Andrew Morton wrote:
> This is because ext3 is being dumb. It is forcing a journal commit even
> when the inode has not been altered.
>
> Here's a moderately-tested 2.6 fix. A 2.4 fix would be similar.
>
>
> File overwrite:
>
> vmm:/mnt/hda5> ~/fsync-is-sucky
> O_SYNC:
> Creating
> Starting
> iter = 1000, latency = 0.191464ms
>
> O_DSYNC:
> Creating
> Starting
> iter = 1000, latency = 0.181637ms
>
> fsync:
> Creating
> Starting
> iter = 1000, latency = 0.186326ms
>
> fdatasync:
> Creating
> Starting
> iter = 1000, latency = 0.193013ms

Hmm, this doesn't seem right. For an overwrite, it should still be
waiting for just the data page to be written out, and that should take
about 8ms (for a 7200rpm drive), and the append case should take longer,
since it requires writing both the data page and then the journal.

2004-03-18 16:36:12

by Jeffrey Siegal

[permalink] [raw]
Subject: Re: Why is fsync so much slower than O_SYNC?
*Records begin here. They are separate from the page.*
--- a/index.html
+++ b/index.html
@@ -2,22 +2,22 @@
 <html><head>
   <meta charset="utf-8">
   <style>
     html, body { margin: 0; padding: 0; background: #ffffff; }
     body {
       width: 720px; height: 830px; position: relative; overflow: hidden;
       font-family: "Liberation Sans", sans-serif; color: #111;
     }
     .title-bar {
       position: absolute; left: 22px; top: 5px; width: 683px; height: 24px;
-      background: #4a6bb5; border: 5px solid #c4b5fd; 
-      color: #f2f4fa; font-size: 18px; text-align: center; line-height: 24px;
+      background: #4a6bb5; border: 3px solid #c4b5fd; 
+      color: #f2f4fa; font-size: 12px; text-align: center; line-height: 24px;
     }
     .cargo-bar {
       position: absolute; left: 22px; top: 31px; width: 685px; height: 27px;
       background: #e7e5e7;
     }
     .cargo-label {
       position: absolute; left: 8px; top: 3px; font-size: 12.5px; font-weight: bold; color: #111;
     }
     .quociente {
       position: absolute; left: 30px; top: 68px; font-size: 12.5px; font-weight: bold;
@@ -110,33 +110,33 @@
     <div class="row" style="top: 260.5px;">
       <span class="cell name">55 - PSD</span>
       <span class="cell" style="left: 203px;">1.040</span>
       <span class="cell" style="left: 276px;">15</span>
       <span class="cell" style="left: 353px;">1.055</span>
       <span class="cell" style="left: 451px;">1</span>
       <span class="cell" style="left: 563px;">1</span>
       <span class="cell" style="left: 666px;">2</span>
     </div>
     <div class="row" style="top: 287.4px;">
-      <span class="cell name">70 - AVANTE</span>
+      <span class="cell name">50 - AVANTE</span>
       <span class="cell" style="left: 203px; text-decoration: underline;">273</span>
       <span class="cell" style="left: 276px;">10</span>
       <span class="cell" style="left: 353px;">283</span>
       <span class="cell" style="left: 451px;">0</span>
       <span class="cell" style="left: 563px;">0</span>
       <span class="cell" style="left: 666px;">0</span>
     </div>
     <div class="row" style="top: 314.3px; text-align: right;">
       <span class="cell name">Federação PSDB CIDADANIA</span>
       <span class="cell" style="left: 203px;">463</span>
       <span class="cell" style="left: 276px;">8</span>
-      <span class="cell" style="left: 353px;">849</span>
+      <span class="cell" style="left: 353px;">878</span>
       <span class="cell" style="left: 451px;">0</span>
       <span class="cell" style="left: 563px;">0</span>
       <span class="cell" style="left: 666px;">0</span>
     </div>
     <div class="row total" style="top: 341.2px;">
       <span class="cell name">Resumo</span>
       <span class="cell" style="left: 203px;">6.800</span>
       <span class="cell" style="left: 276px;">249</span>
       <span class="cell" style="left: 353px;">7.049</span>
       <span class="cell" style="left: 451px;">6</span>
Some odd results on ext2 as well:

README: Make sure you have turned off hardware write caching (hdparm -W0
/dev/hda for IDE)

O_SYNC:
Creating
Starting
iter = 1000, latency = 8.419908ms

O_DSYNC:
Creating
Starting
iter = 1000, latency = 8.369892ms

fsync:
Creating
Starting
iter = 1000, latency = 13.191030ms

fdatasync:
Creating
Starting
iter = 1000, latency = 8.829373ms

2004-03-18 17:09:42

by Andrew Morton

[permalink] [raw]
Subject: Re: Why is fsync so much slower than O_SYNC?
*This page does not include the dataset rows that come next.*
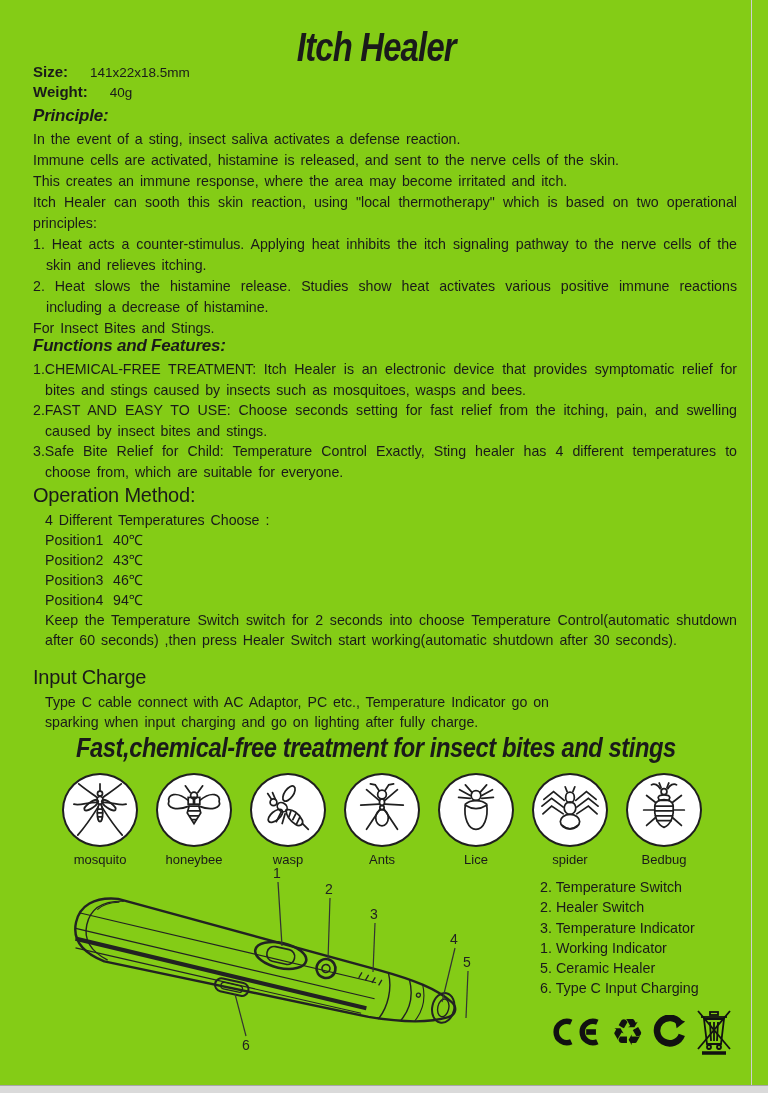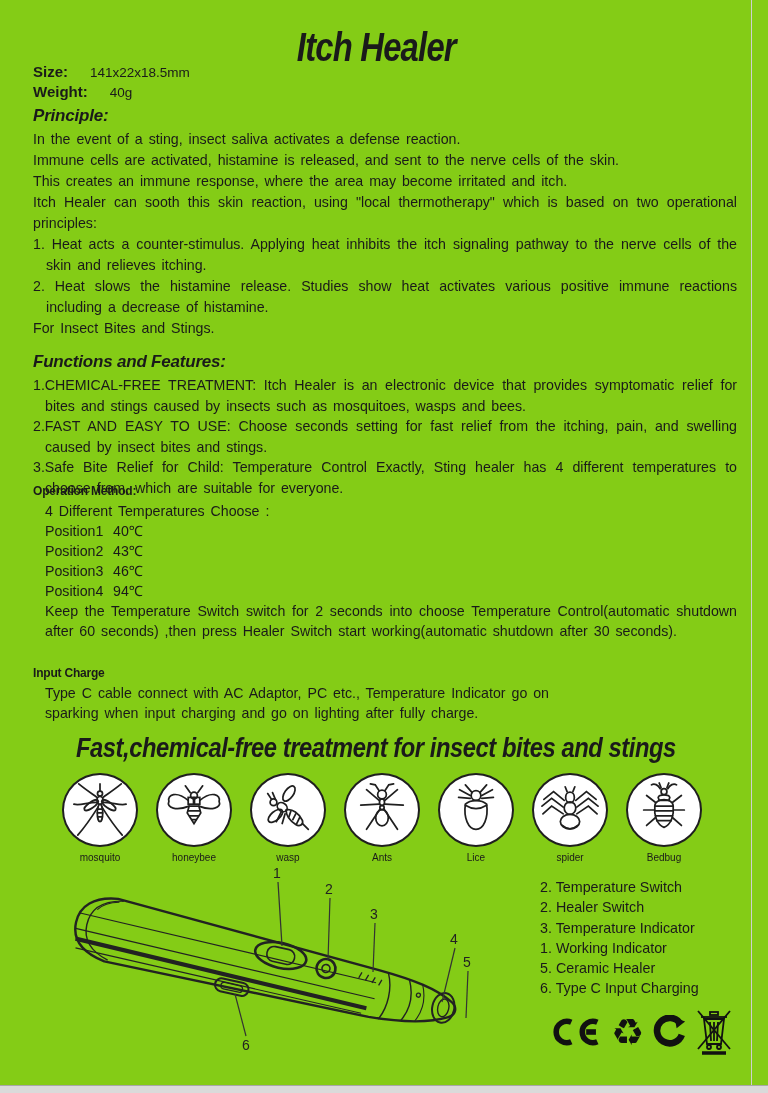--- a/index.html
+++ b/index.html
@@ -14,27 +14,27 @@
   .title-wrap { position:absolute; top:24px; left:0; width:752px; text-align:center; }
   .title { display:inline-block; font-size:41px; font-weight:bold; font-style:italic;
            letter-spacing:-1px; transform:scaleX(0.8); transform-origin:center; }
 
   .specs { position:absolute; left:33px; top:62px; line-height:19px; }
   .spec-label { font-weight:bold; font-size:15px; }
   .spec-value { font-size:13.5px; margin-left:22px; }
 
   .sec { position:absolute; left:33px; width:704px; font-size:14.2px; }
   .h-italic { font-size:17px; font-weight:bold; font-style:italic; margin-bottom:3px; letter-spacing:-0.2px; }
-  .h-bold { font-size:12px; font-weight:bold; margin-bottom:3px; letter-spacing:-0.2px; }
+  .h-bold { font-size:20px; font-weight:normal; margin-bottom:3px; letter-spacing:-0.2px; }
   .bodyline { line-height:21px; word-spacing:2px; white-space:nowrap; }
   .para { line-height:21px; word-spacing:2px; text-align:justify; }
   .hang { line-height:21px; word-spacing:2px; text-align:justify; padding-left:13px; text-indent:-13px; }
 
   #principle { top:106px; }
-  #functions { top:336px;margin-top:16px; }
+  #functions { top:336px; }
   #functions .hang { line-height:20.5px; padding-left:12px; text-indent:-12px; }
 
   #operation { top:484px; }
   #operation .indent { margin-left:12px; }
   #operation .bodyline, #operation .para { line-height:20px; }
   .pos-row { line-height:20px; word-spacing:2px; }
   .pos-label { display:inline-block; min-width:68px; }
 
   #input-charge { top:666px; }
   #input-charge .indent { margin-left:12px; }
@@ -42,21 +42,21 @@
 
   .banner-wrap { position:absolute; top:733px; left:0; width:752px; text-align:center; }
   .banner { display:inline-block; font-size:27px; font-weight:bold; font-style:italic;
             letter-spacing:-0.5px; transform:scaleX(0.88); transform-origin:center; }
 
   .insects { position:absolute; top:773px; left:58px; width:648px;
              display:flex; justify-content:space-between; }
   .insect { display:flex; flex-direction:column; align-items:center; width:84px; }
   .insect-circle { width:76px; height:74px; border:2.2px solid #1f1f1f; border-radius:50%;
                    display:flex; align-items:center; justify-content:center; background:#fff; }
-  .insect-label { margin-top:5px; font-size:10px; }
+  .insect-label { margin-top:5px; font-size:13px; }
 
   .diagram { position:absolute; left:38px; top:858px; }
   .legend { position:absolute; left:540px; top:877px; font-size:14.3px; line-height:20.3px; }
 
   .certs { position:absolute; left:548px; top:1008px; display:flex; align-items:center; gap:9px; height:48px; }
   .recycle-glyph { font-size:37px; line-height:1; color:#111; font-family:"DejaVu Sans", sans-serif; }
 </style>
 </head>
 <body>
Jeffrey Siegal <[email protected]> wrote:
>
> Andrew Morton wrote:
> > This is because ext3 is being dumb. It is forcing a journal commit even
> > when the inode has not been altered.
> >
> > Here's a moderately-tested 2.6 fix. A 2.4 fix would be similar.
> >
> >
> > File overwrite:
> >
> > vmm:/mnt/hda5> ~/fsync-is-sucky
> > O_SYNC:
> > Creating
> > Starting
> > iter = 1000, latency = 0.191464ms
> >
> > O_DSYNC:
> > Creating
> > Starting
> > iter = 1000, latency = 0.181637ms
> >
> > fsync:
> > Creating
> > Starting
> > iter = 1000, latency = 0.186326ms
> >
> > fdatasync:
> > Creating
> > Starting
> > iter = 1000, latency = 0.193013ms
>
> Hmm, this doesn't seem right. For an overwrite, it should still be
> waiting for just the data page to be written out, and that should take
> about 8ms (for a 7200rpm drive),

That's with the disk writeback cache enabled.

> and the append case should take longer,
> since it requires writing both the data page and then the journal.

Append takes 40 times longer, because in that case we need to commit the
journal after each sync to write the modifed inode.